Can path connectedness be defined without using the unit interval?
There are really two separate questions here: can you define the unit interval space without talking about real numbers, and can you define path-connectedness without talking about the unit interval space? The answer to both is yes; let me address the second question first.
Let $P$ be a topological space and let $a,b\in P$ be two points. Say that a space $X$ is $(P,a,b)$-connected if for any $x,y\in X$, there is a continuous map $f:P\to X$ such that $f(a)=x$ and $f(b)=y$. Of course, for $(P,a,b)=([0,1],0,1)$, this is just the usual definition of path-connectedness.

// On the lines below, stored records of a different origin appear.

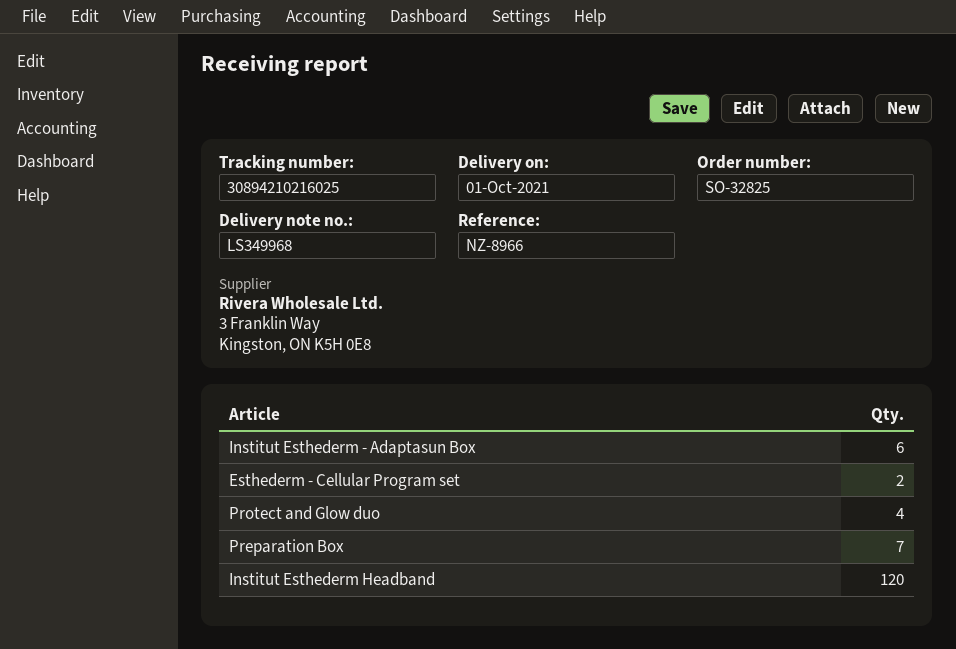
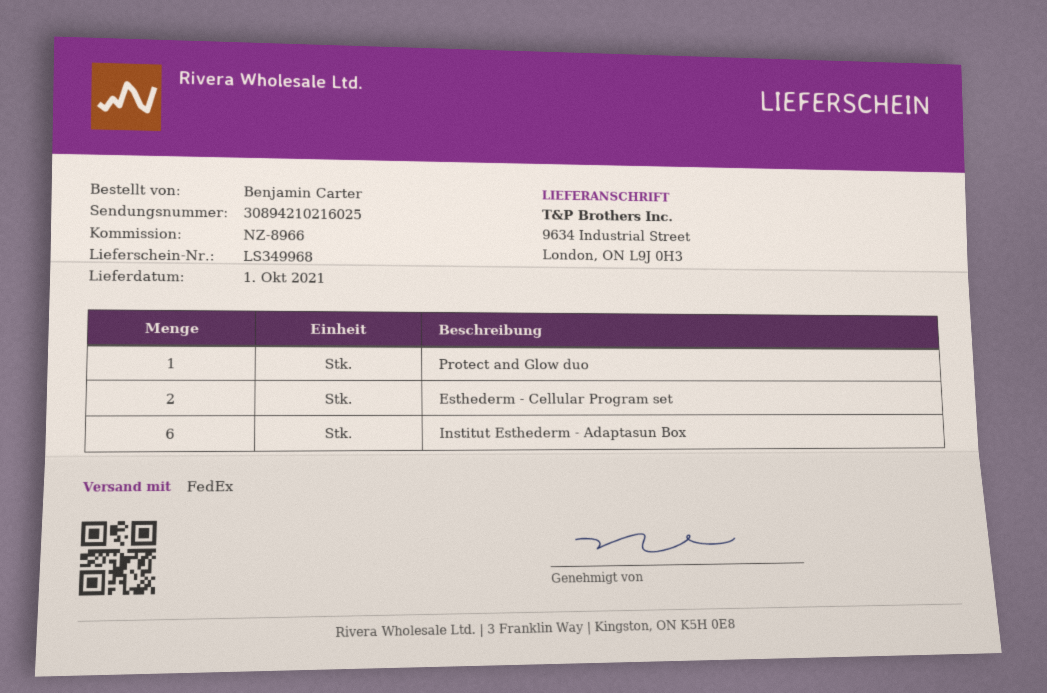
Protect and Glow duo: 4 -> 1
Preparation Box: 7 -> none
Institut Esthederm Headband: 120 -> none

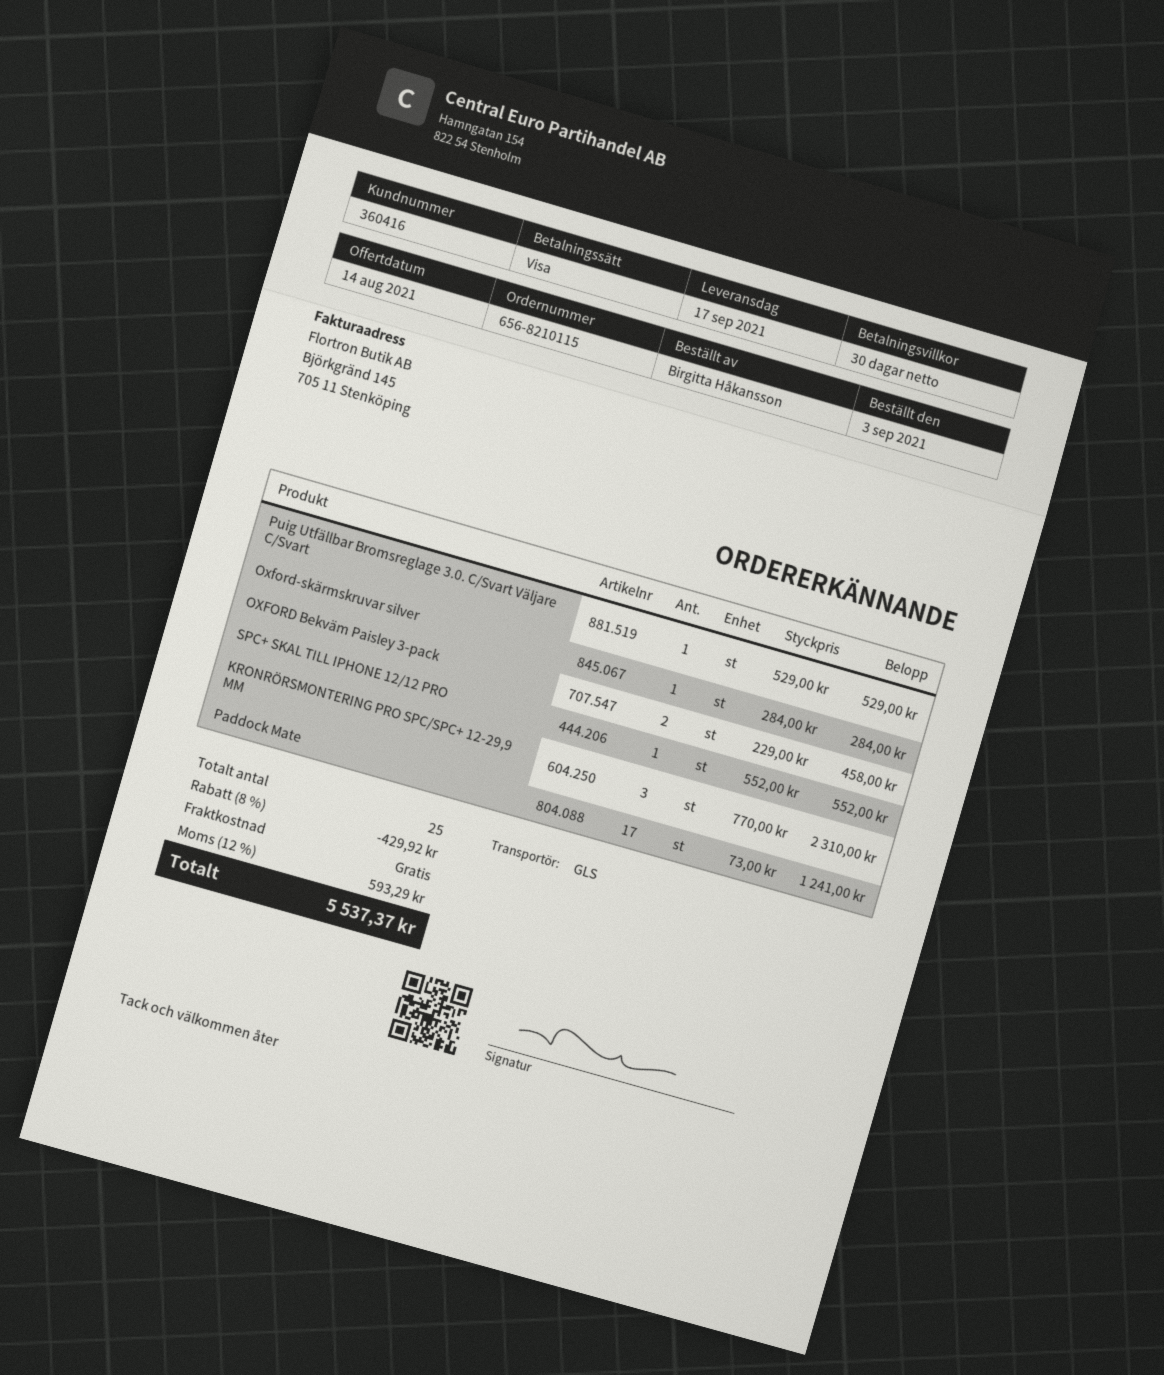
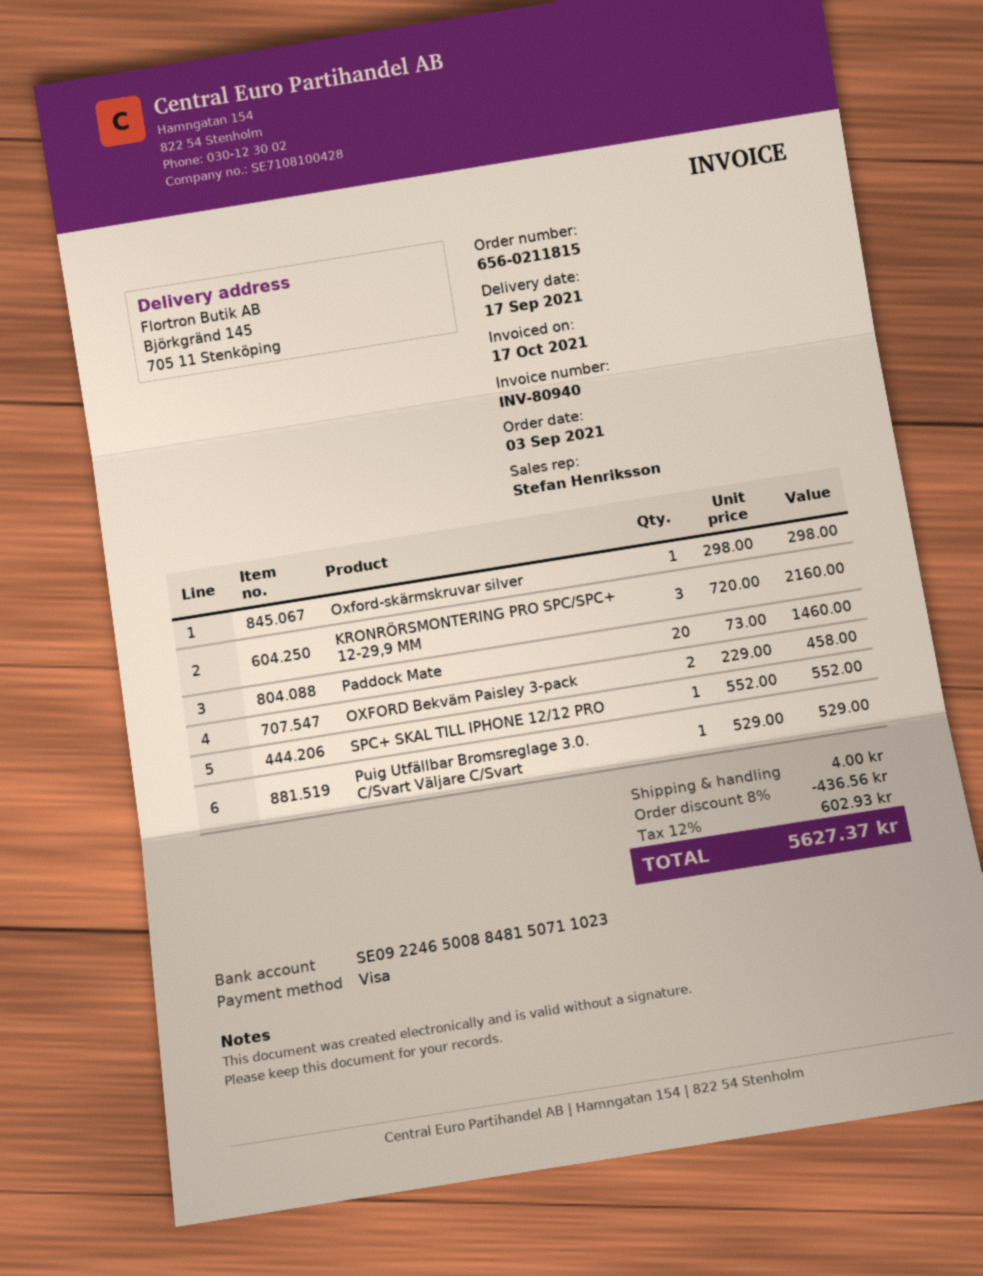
order number: 656-8210115 -> 656-0211815
Oxford-skärmskruvar silver: 1 x 284.00 = 284.00 -> 1 x 298.00 = 298.00
KRONRÖRSMONTERING PRO SPC/SPC+ 12-29,9 MM: 3 x 770.00 = 2310.00 -> 3 x 720.00 = 2160.00
Paddock Mate: 17 x 73.00 = 1241.00 -> 20 x 73.00 = 1460.00
discount: 8% = 429.92 -> 8% = 436.56
shipping: 0.00 -> 4.00
tax: 12% = 593.29 -> 12% = 602.93
total: 5537.37 -> 5627.37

However, there is a more "universal" characterization of path-connectedness that doesn't require you to know about the space $[0,1]$. Namely, a space $X$ is path-connected iff it is $(P,a,b)$-connected for all compact Hausdorff spaces $P$ with two distinct points $a,b\in P$.

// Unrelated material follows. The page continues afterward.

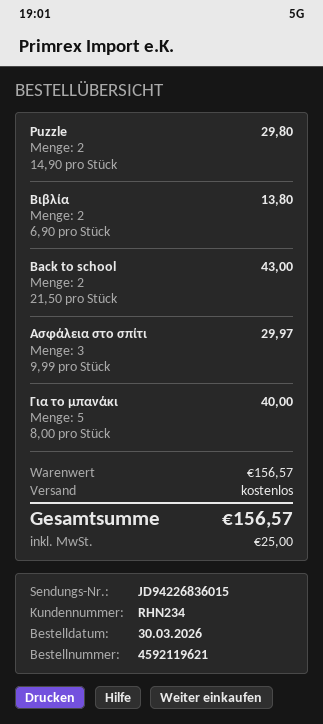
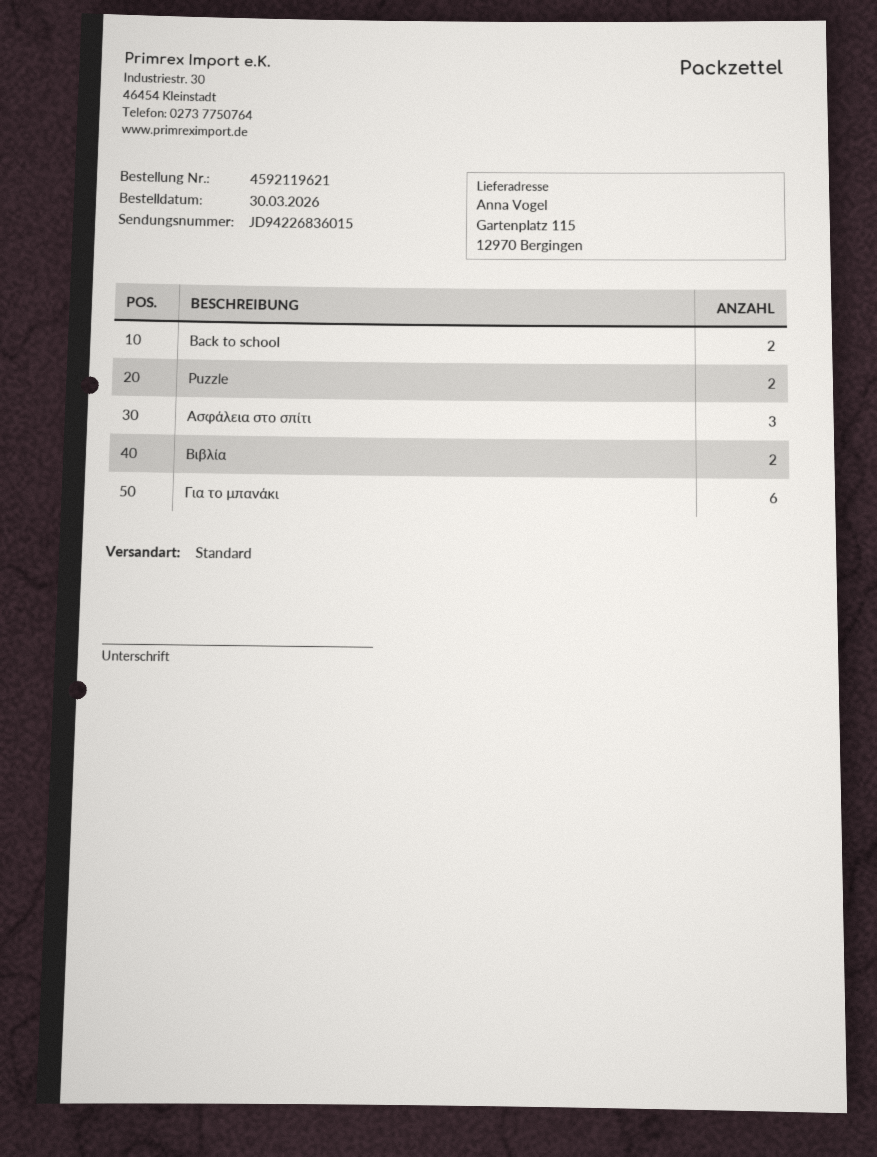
Για το μπανάκι: 5 -> 6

To prove this, suppose $X$ is path-connected, $P$ is a compact Hausdorff space, $x,y\in X$, and $a,b\in P$ are distinct. Since $X$ is path-connected, there is a path $g:[0,1]\to X$ such that $g(0)=x$ and $g(1)=y$. By Urysohn's lemma, there is a continuous map $h:P\to [0,1]$ such that $h(a)=0$ and $h(b)=1$. The composition $gh:P\to X$ is then continuous and satisfies $g(a)=x$ and $g(b)=y$.
The idea here is that you could use any space $P$ with two chosen points $a$ and $b$ to define a notion of "paths" in a space. However, if you restrict to compact Hausdorff spaces $P$, then the ordinary interval $[0,1]$ is the "strongest possible kind of path" you can have in a space: if you have a $[0,1]$-path between two points, then you have a $P$-path for every other compact Hausdorff space $P$ as well.

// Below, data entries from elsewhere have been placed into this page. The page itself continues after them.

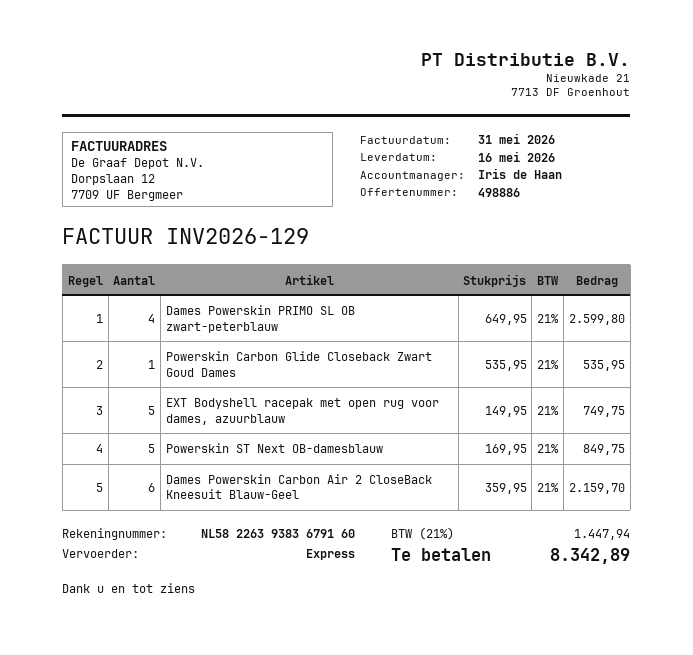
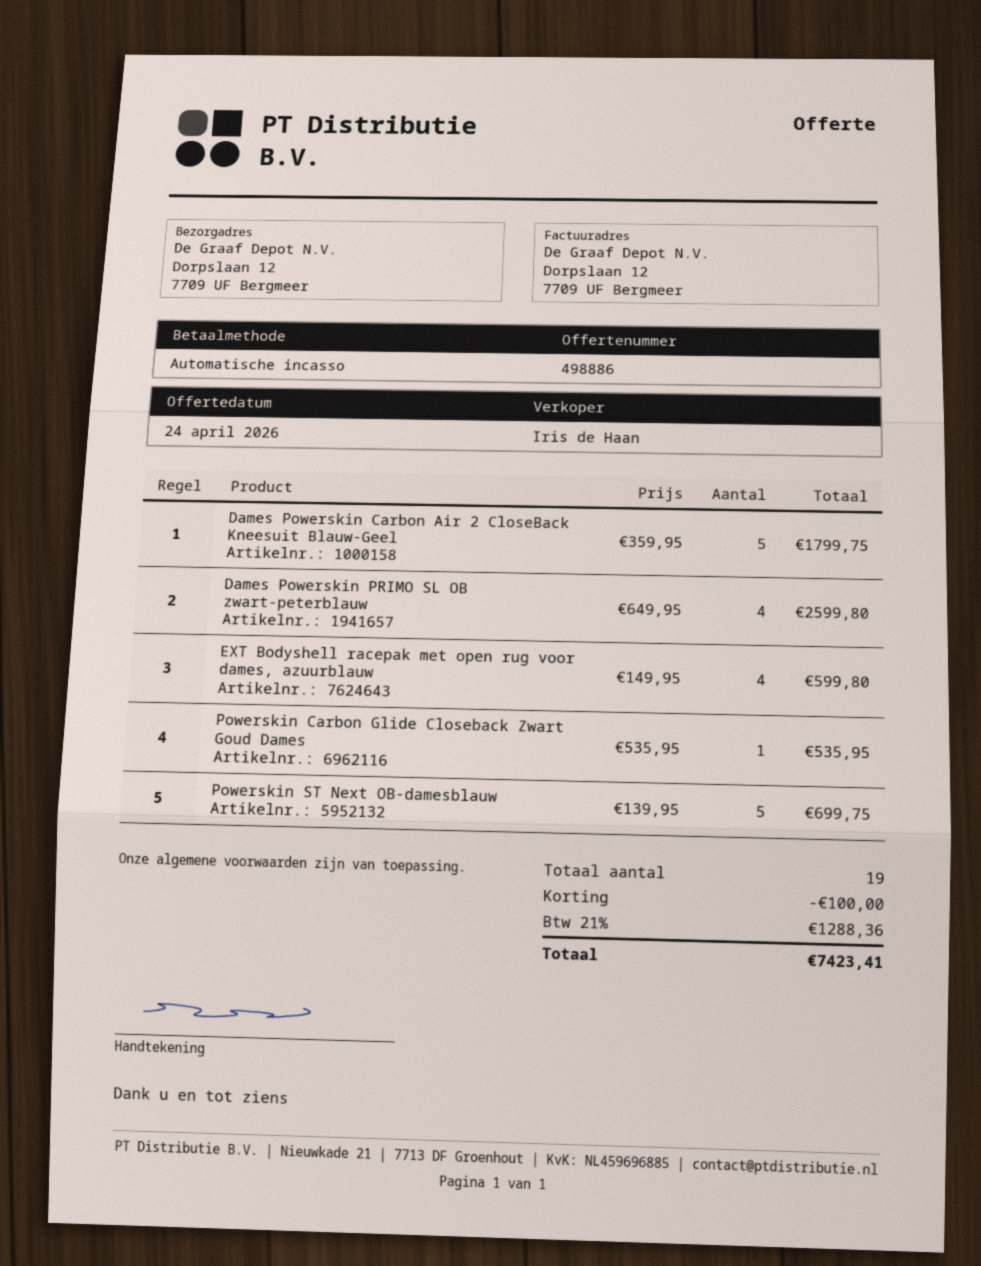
EXT Bodyshell racepak met open rug voor dames, azuurblauw: 5 x 149.95 = 749.75 -> 4 x 149.95 = 599.80
Powerskin ST Next OB-damesblauw: 5 x 169.95 = 849.75 -> 5 x 139.95 = 699.75
Dames Powerskin Carbon Air 2 CloseBack Kneesuit Blauw-Geel: 6 x 359.95 = 2159.70 -> 5 x 359.95 = 1799.75
discount: none -> 100.00
tax: 21% = 1447.94 -> 21% = 1288.36
total: 8342.89 -> 7423.41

(Of course, all we used about compact Hausdorff is that we know there is a map $P\to [0,1]$ separating $a$ and $b$. However, I phrased everything in terms of the compact Hausdorff condition since this is a natural condition you can define without already knowing about the space $[0,1]$.)
OK, now let me say a little about the first question. There are in fact many different ways to uniquely characterize the space $[0,1]$ up to homeomorphism without reference to the reals or anything that is essentially equivalent to constructing the reals. In fact, you can deduce one from the answer I gave to the second question above.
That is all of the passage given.